I have found many of the world's spiritual traditions rich with wisdom which is often both useful and applicable to psychotherapy and life. For instance, while I am not a Buddhist, I have most definitely benefited from some of the lessons that I have learned from the Buddhist tradition and find that there are many Buddhist teachings that make sound clinical sense.
In Awakening and Insight: Zen Buddhism and Psychotherapy, edited by Polly Young-Eisendrath and ShĂ´ji Muramoto, Akira Onda observes, "Dhampada, one of the oldest Buddhist texts, begins with the words, ‘We are what we think. All that we are arises with our thoughts. With our thoughts we make the world.’” These ancient words have been echoed by so many models of psychotherapy including but not limited to cognitive, reality, psychoanalytic, gestalt, humanistic, and narrative therapy.

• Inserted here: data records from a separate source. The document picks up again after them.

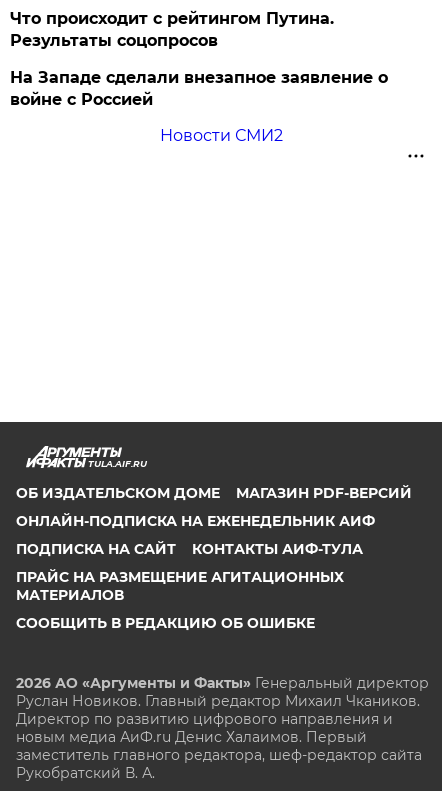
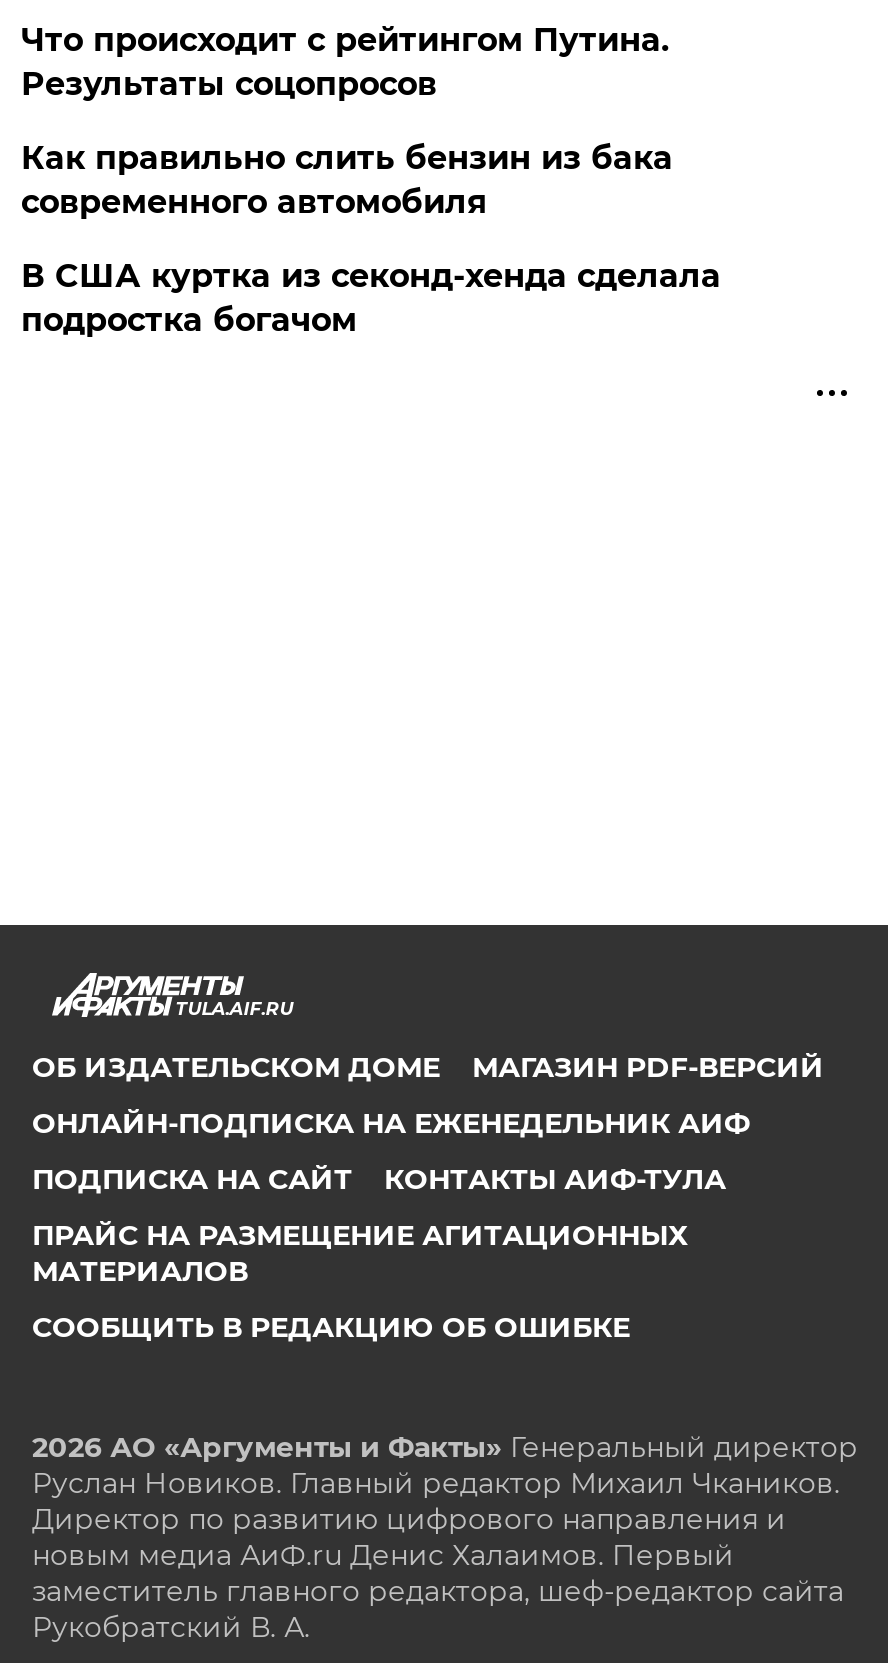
- На Западе сделали внезапное заявление о
- войне с Россией
+ Как правильно слить бензин из бака
+ современного автомобиля

- Новости СМИ2
+ В США куртка из секонд-хенда сделала
+ подростка богачом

In the same book quoted above, Young-Eisendrath writes, "In my work as a Jungian psychoanalyst and psychotherapist, I have many opportunities… to engage in the struggle of human suffering, and as many opportunities to test my compassion… An American dread of suffering, based on ignorance about what suffering teaches and how it can be transformed, has recently led to more and more physicalistic and materialist explanations of our pain and adversity. Instead of recognizing the role subjective distress- the ways in which disappointment, anguish, fear, envy, pride, and hostility, for instance, contribute to our suffering – the American anti-suffering campaign now addresses people at the level of neurotransmitters, organ transplants, genetic engineering and biological determinism. This cultural movement has already had massive ill-effects on the practice of psychiatry and psychotherapy over the past two decades in the United States…In this same period of time that this has been unfolding, Buddhism has become a major religious and cultural movement in North America in a way that no one could have easily anticipated in the early 1970…As a result, Buddhism…has, perhaps surprisingly, opened up the possibility of a renewed appreciation of psychodynamic practices of psychotherapy. Because Buddhism presents a spiritual argument for the transformation (not medication) of suffering, as well as specific and systematic methods of analyzing subjective distress…”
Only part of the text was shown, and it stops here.